Cleaning old measures in Gnocchi on waitingforcode.com

Versions: Gnocchi 4.2

The specificity of Gnocchi is the precomputation of the measures. It doesn't allow ad-hoc queries but in the other side provides pretty good reading performance. However, as new time series points are coming, the old ones aren't kept with them.

This post focuses on the aspect of data cleaning in Gnocchi. The first section presents MetricJanitor, a daemon responsible for removing old and unused measures. The second part talks about the data removal when new measures are handled. The final section contains some examples showing the concepts presented in 2 previous parts.

MetricJanitor

The role of MetricJanitor is to delete everything that is not used anymore by Gnocchi. This daemon is executed at a regular interval specified in metric_cleanup_delay option. By default its value is 5 minutes. It means that every 5 minutes the daemon is executed to check if there are some deleted metrics. A metric is considered as deleted when its status in the indexer is set to deleted.

Once deleted metrics retrieved, MetricJanitor removes all data related to them: unprocessed measures, aggregated measures and the metric itself from the index storage.
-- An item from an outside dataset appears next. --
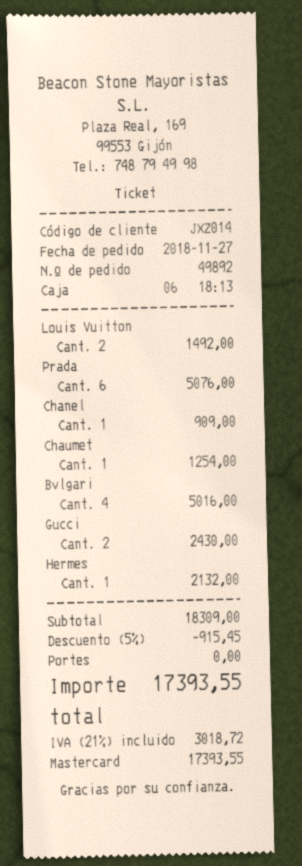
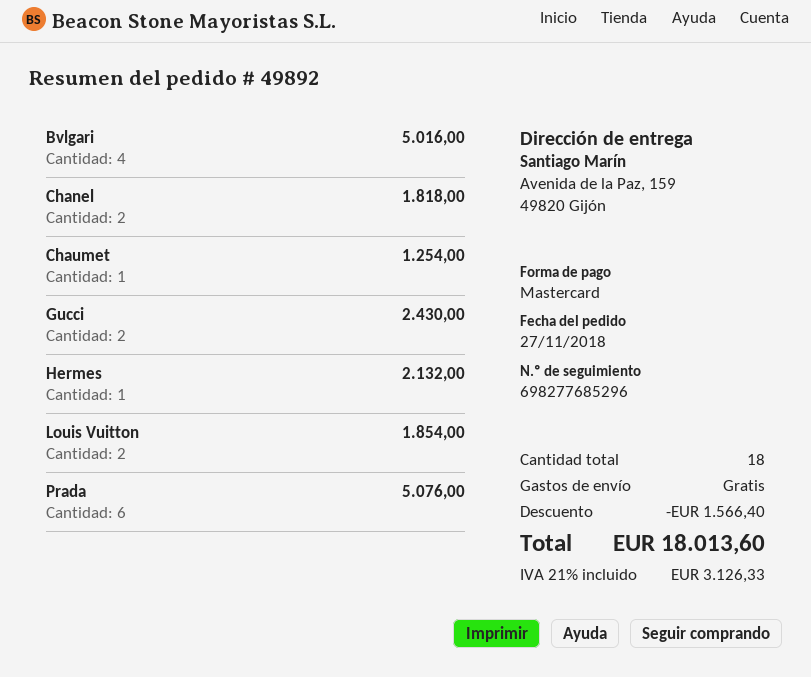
Louis Vuitton: 2 for 1492.00 -> 2 for 1854.00
Chanel: 1 for 909.00 -> 2 for 1818.00
discount: 915.45 -> 1566.40
tax: 21% = 3018.72 -> 21% = 3126.33
total: 17393.55 -> 18013.60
Unlike MetricProcessor process, MetricJanitor is much simpler since its activity can be summarized in previous 3 points based mainly on a simple delete operations.

Metrics cleaning at data handling

But MetricJanitor is not a single cleaning-oriented component in Gnocchi. Old data is removed also when new measures are handled, more concretely in StorageDriver's _add_measures(aggregation, ap_def, metric, grouped_serie, previous_oldest_mutable_timestamp, oldest_mutable_timestamp) method.

Already existent aggregates are cleaned under 2 conditions: either the storage driver isn't in WRITE_FULL mode and we already have some aggregated measures, or we already have the aggregates and the associated archive policy defines a timespan attribute. Next section shows how the aggregates are truncated for the latter case.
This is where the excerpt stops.